Pressure is mounting within the legal sector in renewing PII cover by 1 October 2021, impacting the cashflow and viability of firms
Post Jackson Reforms/LASPO
It came as no surprise that the legal sector (particularly personal injury and criminal practices) would be hard hit by the reforms.
The withdrawal of traditional lending to the legal market, the introduction of efficient and well-funded ABS factories, and pressure on the Court processes have all contrived to further adversely impact pricing and profitability, and more importantly, cash flow and WIP lock up.

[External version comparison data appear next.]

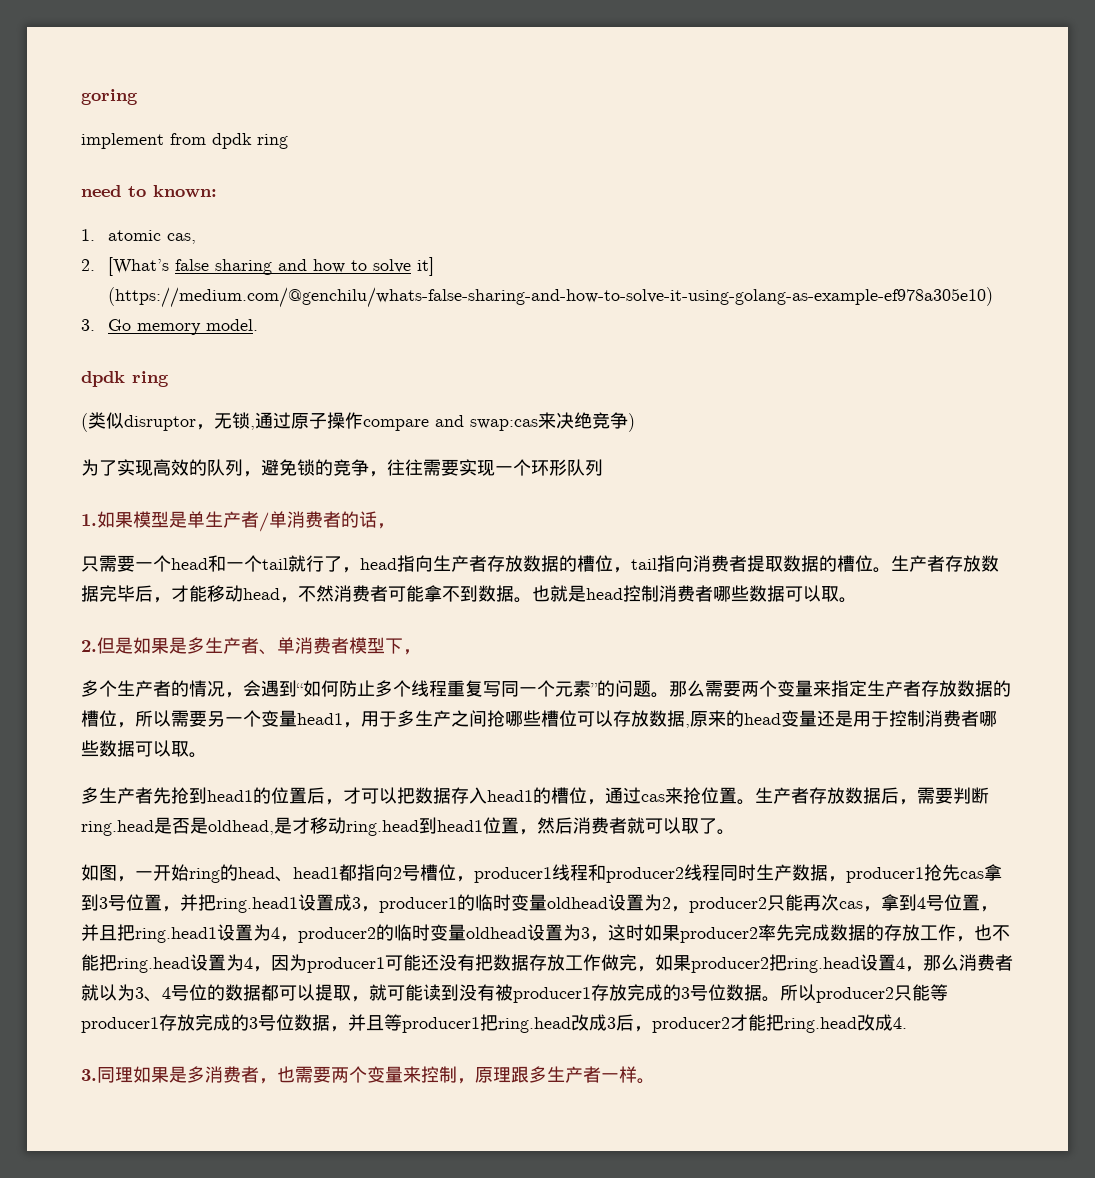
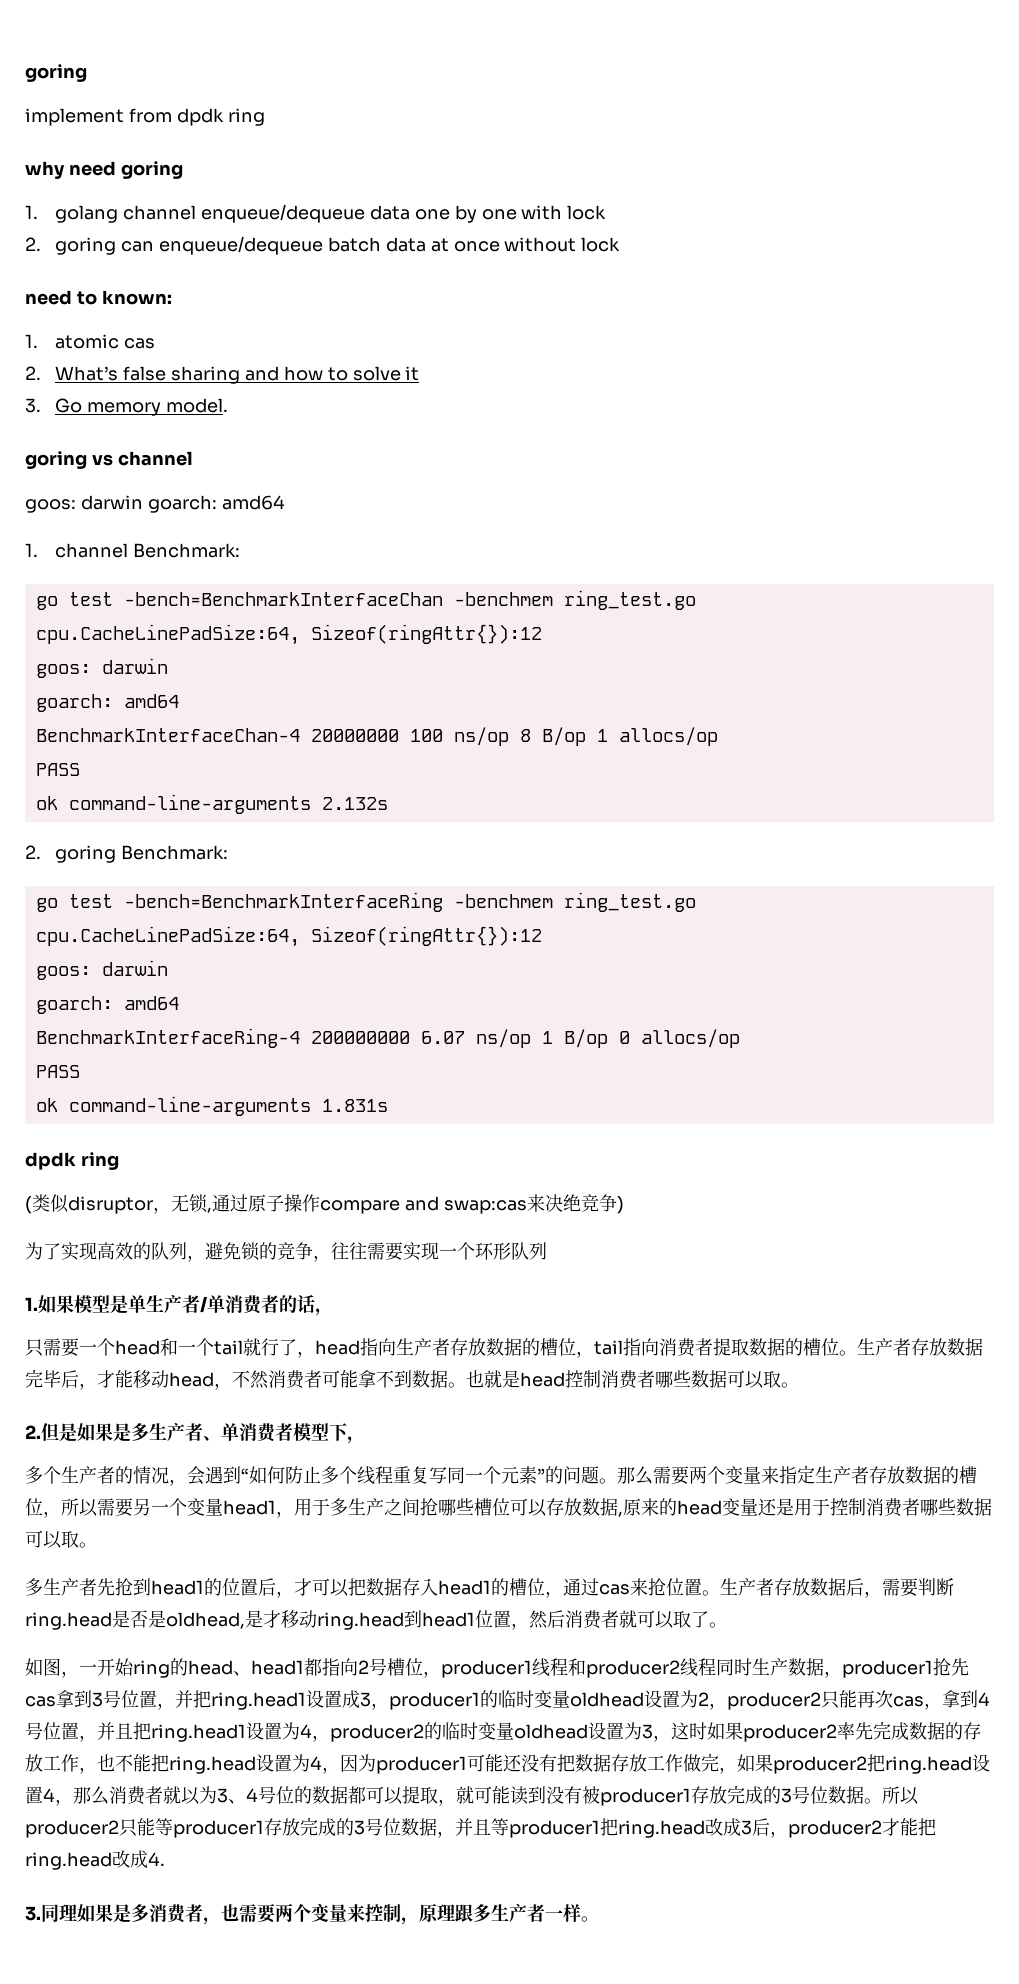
+ why need goring
+ 1. golang channel enqueue/dequeue data one by one with lock
+ 2. goring can enqueue/dequeue batch data at once without lock
- 1. atomic cas,
- 2. [What’s false sharing and how to solve it] (https://medium.com/@genchilu/whats-false-sharing-and-how-to-solve-it-using-golang-as-example-ef978a305e10)
+ 1. atomic cas
+ 2. What’s false sharing and how to solve it
+ goring vs channel
+ goos: darwin goarch: amd64
+ 1. channel Benchmark:
+ go test -bench=BenchmarkInterfaceChan -benchmem ring_test.go
+ cpu.CacheLinePadSize:64, Sizeof(ringAttr{}):12
+ goos: darwin
+ goarch: amd64
+ BenchmarkInterfaceChan-4 20000000 100 ns/op 8 B/op 1 allocs/op
+ PASS
+ ok command-line-arguments 2.132s
+ 2. goring Benchmark:
+ go test -bench=BenchmarkInterfaceRing -benchmem ring_test.go
+ cpu.CacheLinePadSize:64, Sizeof(ringAttr{}):12
+ goos: darwin
+ goarch: amd64
+ BenchmarkInterfaceRing-4 200000000 6.07 ns/op 1 B/op 0 allocs/op
+ PASS
+ ok command-line-arguments 1.831s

It is therefore not surprising that we have seen an escalation in the failure of practices since 2012 as firms have run out of cash, with many more still requiring reconstruction.
With the increase in law firm failures and increasing claims frequencies, professional indemnity insurers have started to take a long and hard look at their cover on solicitors’ practices with many limiting their exposure or withdrawing altogether – particularly in the excess layer area.
This has led to a hike in premiums and, latterly, the requirement for personal guarantees from principals and in some cases cash cover for excesses.
Covid-19 – The calm before the storm?
From a financial perspective and in many cases, the pandemic has benefited certain practices through Government stimulus. Cash flow has been alleviated by the introduction of the furlough scheme and loans by way of CBILs and BBLs. Whilst Government assistance has buoyed certain practices to position themselves to remain viable post-Covid, it has for others delayed the inevitable effect of operational losses yet to be felt once we are out of the pandemic.
Combined with the cessation of the furlough scheme and government loans no longer being available (which currently is expected), we are likely to see tremendous pressure on cash flow within the industry. The bail out of lending in the alternative market will also be more selective and harder to secure.
As the clouds gather, insurers are seeing a potential storm that lies ahead and are focussing more than ever on the long-term financial viability of a firm when looking at their appetite to offer renewal terms or consider new business.
Renewal of PII?
The 1 April 2021 PII renewal season was heralded by The Gazette as ‘…hardest PII market for 20 years’ with worse to come for those renewing 1 October 2021.
For those who are not able to secure renewal terms, or afford the increased terms offered, firms have no option but to stop taking on new work as they enter the 30 day extension period. If cover is not secured within those 30 days, the firm has 60 days run off to satisfactorily deal with its clients and files. Failure to do so could see the SRA intervene.
For those firms that expect to enter the 30 day extension period this October, it is imperative that principals take immediate and specialist reconstruction advice as to the options that are available.
The earlier that advice is taken, more options become available that may include an orderly cash management workout, securing new funding, or a seamless transfer of clients, cases, and employees by way of a merger or acquisition.
In the event a solvent solution cannot be found then firms will have to consider a voluntary arrangement with its creditors or a transfer of the business by way of a process.
In any scenario, the options mentioned would seek to avoid the need for SRA intervention, comply with regulations, mitigate personal guarantee exposure, or rescue the business and preserve jobs if required.